Medical marijuana shows particular promise in areas where it could potentially replace commonly abused prescription drugs like benzodiazepines.
What Are Benzodiazepines?
Benzodiazepines, or benzos, are typically prescribed for anxiety disorders, but they are sometimes used to treat other conditions like alcohol withdrawal and seizures. You’ve probably heard of the most commonly-prescribed benzodiazepine. It goes by the name of Xanax. Librium, Valium and Ativan are also in this same drug class. In fact, there are 15 different types of FDA-approved benzodiazepines.
Benzodiazepines have a sedative effect and work by taking over GABA-A receptors in the brain. This action negatively charges neurons and makes them less excitable. This is how benzodiazepines work to quell anxiety. These drugs also have hypnotic and muscle-relaxant properties.
Benzodiazepine Side Effects
When we’re talking about whether benzodiazepine should be the drug of choice, we’re not questioning its efficacy. The biggest issue with this drug is its side effects, including addiction.
According to data from the Center for Disease Control and Prevention (CDC), more than 22,000 people died from overdoses linked to prescription drugs in 2013. A whopping 31 percent of those deaths were associated with prescription benzodiazepines.
Common side effects of these drugs include drowsiness, dizziness, blurred vision, confusion, slurred speech, weakness, lack of coordination and difficulty breathing. When someone abuses benzos, they are likely to experience insomnia, headaches, anxiety, anorexia, and weakness.
Cannabis As an Alternative Treatment for Anxiety
Researchers have been studying cannabis as an anxiety treatment for decades, but one thing has held it back – until recently.

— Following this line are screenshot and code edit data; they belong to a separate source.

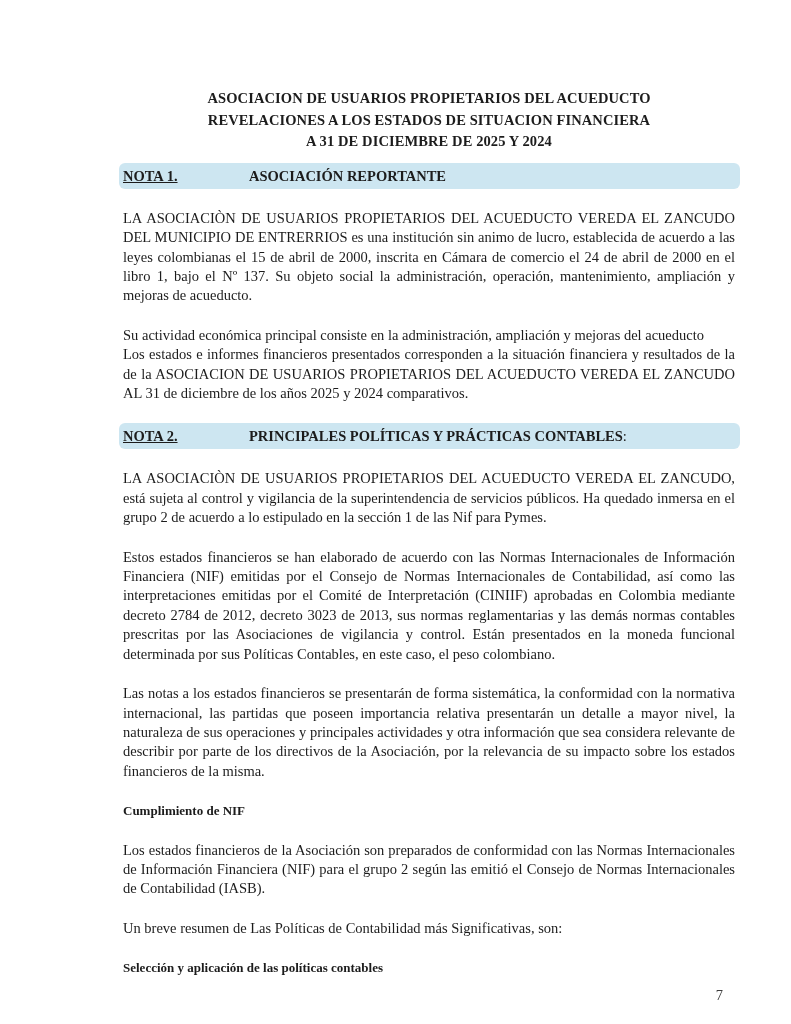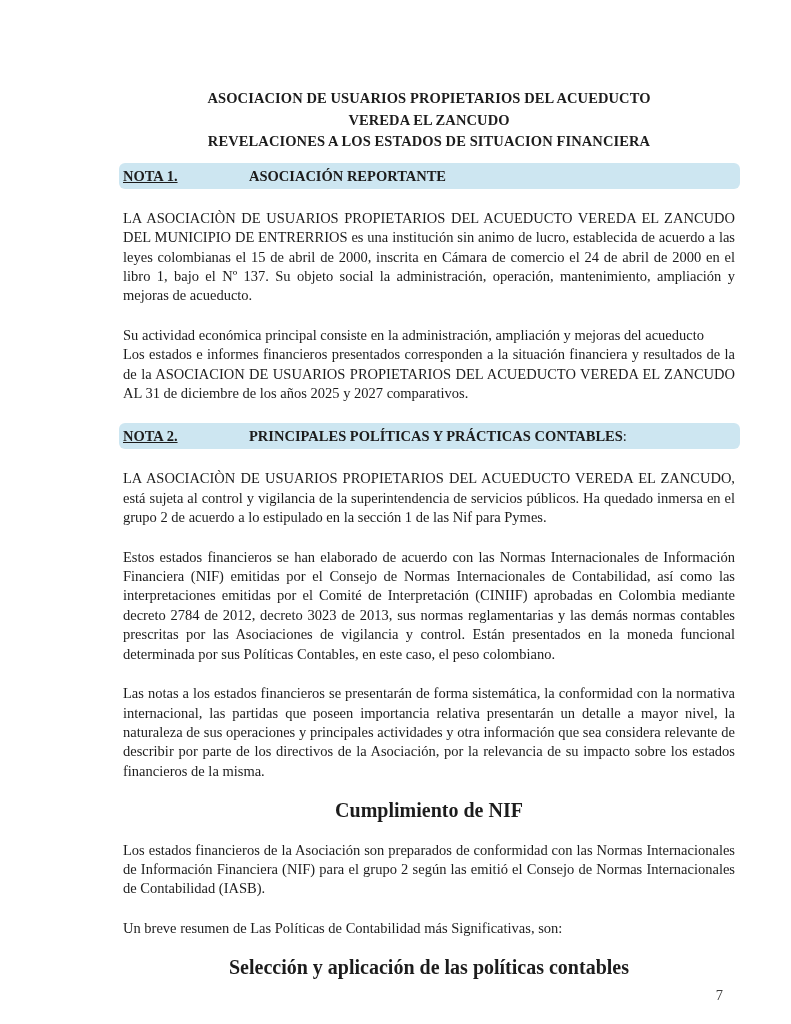--- a/index.html
+++ b/index.html
@@ -54,55 +54,55 @@
   .para {
     font-size: 14.5px;
     line-height: 19.4px;
     text-align: justify;
     margin: 20px 0;
   }
   .para.no-bottom { margin-bottom: 0; }
   .para.no-top { margin-top: 0; }
   .doc-heading {
     font-weight: bold;
-    font-size: 20px;
+    font-size: 13px;
     line-height: 19.4px;
     margin: 8px 0;
-    text-align: center;
+    text-align: left;
   }
   .page-number {
     text-align: right;
     padding-right: 12px;
     margin-top: 8px;
     font-size: 14.5px;
     line-height: 19.4px;
     color: var(--page_number, #3d3d3d);
   }
 </style>
 </head>
 <body>
 
 <div class="page">
   <div class="content">
 
     <div class="doc-title">
       <div>ASOCIACION DE USUARIOS PROPIETARIOS DEL ACUEDUCTO</div>
-      <div>VEREDA EL ZANCUDO</div>
       <div>REVELACIONES A LOS ESTADOS DE SITUACION FINANCIERA</div>
+      <div>A 31 DE DICIEMBRE DE 2025 Y 2024</div>
     </div>
 
     <div class="note-bar">
       <span class="note-label">NOTA 1.</span>
       <span class="note-title">ASOCIACIÓN REPORTANTE</span>
     </div>
 
     <p class="para">LA ASOCIACIÒN DE USUARIOS PROPIETARIOS DEL ACUEDUCTO VEREDA EL ZANCUDO DEL MUNICIPIO DE ENTRERRIOS es una institución sin animo de lucro, establecida de acuerdo a las leyes colombianas el 15 de abril de 2000, inscrita en Cámara de comercio el 24 de abril de 2000 en el libro 1, bajo el Nº 137. Su objeto social la administración, operación, mantenimiento, ampliación y mejoras de acueducto.</p>
 
     <p class="para no-bottom">Su actividad económica principal consiste en la administración, ampliación y mejoras del acueducto</p>
-    <p class="para no-top">Los estados e informes financieros presentados corresponden a la situación financiera y resultados de la de la ASOCIACION DE USUARIOS PROPIETARIOS DEL ACUEDUCTO VEREDA EL ZANCUDO AL 31 de diciembre de los años 2025 y 2027 comparativos.</p>
+    <p class="para no-top">Los estados e informes financieros presentados corresponden a la situación financiera y resultados de la de la ASOCIACION DE USUARIOS PROPIETARIOS DEL ACUEDUCTO VEREDA EL ZANCUDO AL 31 de diciembre de los años 2025 y 2024 comparativos.</p>
 
     <div class="note-bar">
       <span class="note-label">NOTA 2.</span>
       <span class="note-title"><span>PRINCIPALES POLÍTICAS Y PRÁCTICAS CONTABLES</span><span class="note-suffix">:</span></span>
     </div>
 
     <p class="para">LA ASOCIACIÒN DE USUARIOS PROPIETARIOS DEL ACUEDUCTO VEREDA EL ZANCUDO, está sujeta al control y vigilancia de la superintendencia de servicios públicos. Ha quedado inmersa en el grupo 2 de acuerdo a lo estipulado en la sección 1 de las Nif para Pymes.</p>
 
     <p class="para">Estos estados financieros se han elaborado de acuerdo con las Normas Internacionales de Información Financiera (NIF) emitidas por el Consejo de Normas Internacionales de Contabilidad, así como las interpretaciones emitidas por el Comité de Interpretación (CINIIF) aprobadas en Colombia mediante decreto 2784 de 2012, decreto 3023 de 2013, sus normas reglamentarias y las demás normas contables prescritas por las Asociaciones de vigilancia y control. Están presentados en la moneda funcional determinada por sus Políticas Contables, en este caso, el peso colombiano.</p>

For some, the THC in marijuana can cause or exacerbate anxiety. Cannabidiol (CBD) seems to address this problem. A small 2011 study of people with social anxiety disorder found that their anxiety levels greatly diminished under social pressure after taking cannabidiol.
Since CBD doesn’t contain the psychoactive component THC, it doesn’t have the same mind-altering effects as marijuana. However, the federal Drug Enforcement Administration still classifies CBD in the same way as marijuana, so it’s illegal in many states.
When you look at regulations for both benzos and marijuana, you’ll notice that benzodiazepines are classified as Schedule 4 drugs and cannabis is classified as a Schedule 1 drug. This means that marijuana is classified as addictive and devoid of medicinal use. Armed with this information alone, you’d be tempted to think that benzos are safer, but that’s clearly not the case.
We can consider cannabis an extremely safe drug based on the fact that there are no recorded overdose deaths citing cannabis alone as their cause. To put it simply, no one has ever overdosed on marijuana.
One study assessed the comparative risk of alcohol, tobacco, cannabis and other illicit drugs and found that cannabis was the only low-risk substance on the list. The review also found marijuana to be 114 times less deadly than alcohol.
Cannabis Is a Clear Winner For Anxiety
If given the choice, most people would opt for the medicine that offers the lowest death rate. Between cannabis and benzodiazepines, cannabis is the clear winner. Not only has it been proven to be effective against the symptoms of anxiety, but there are fewer side effects and a drastically reduced risk of premature death.
If given the option, would you consider using cannabis or CBD instead of benzos to treat your anxiety?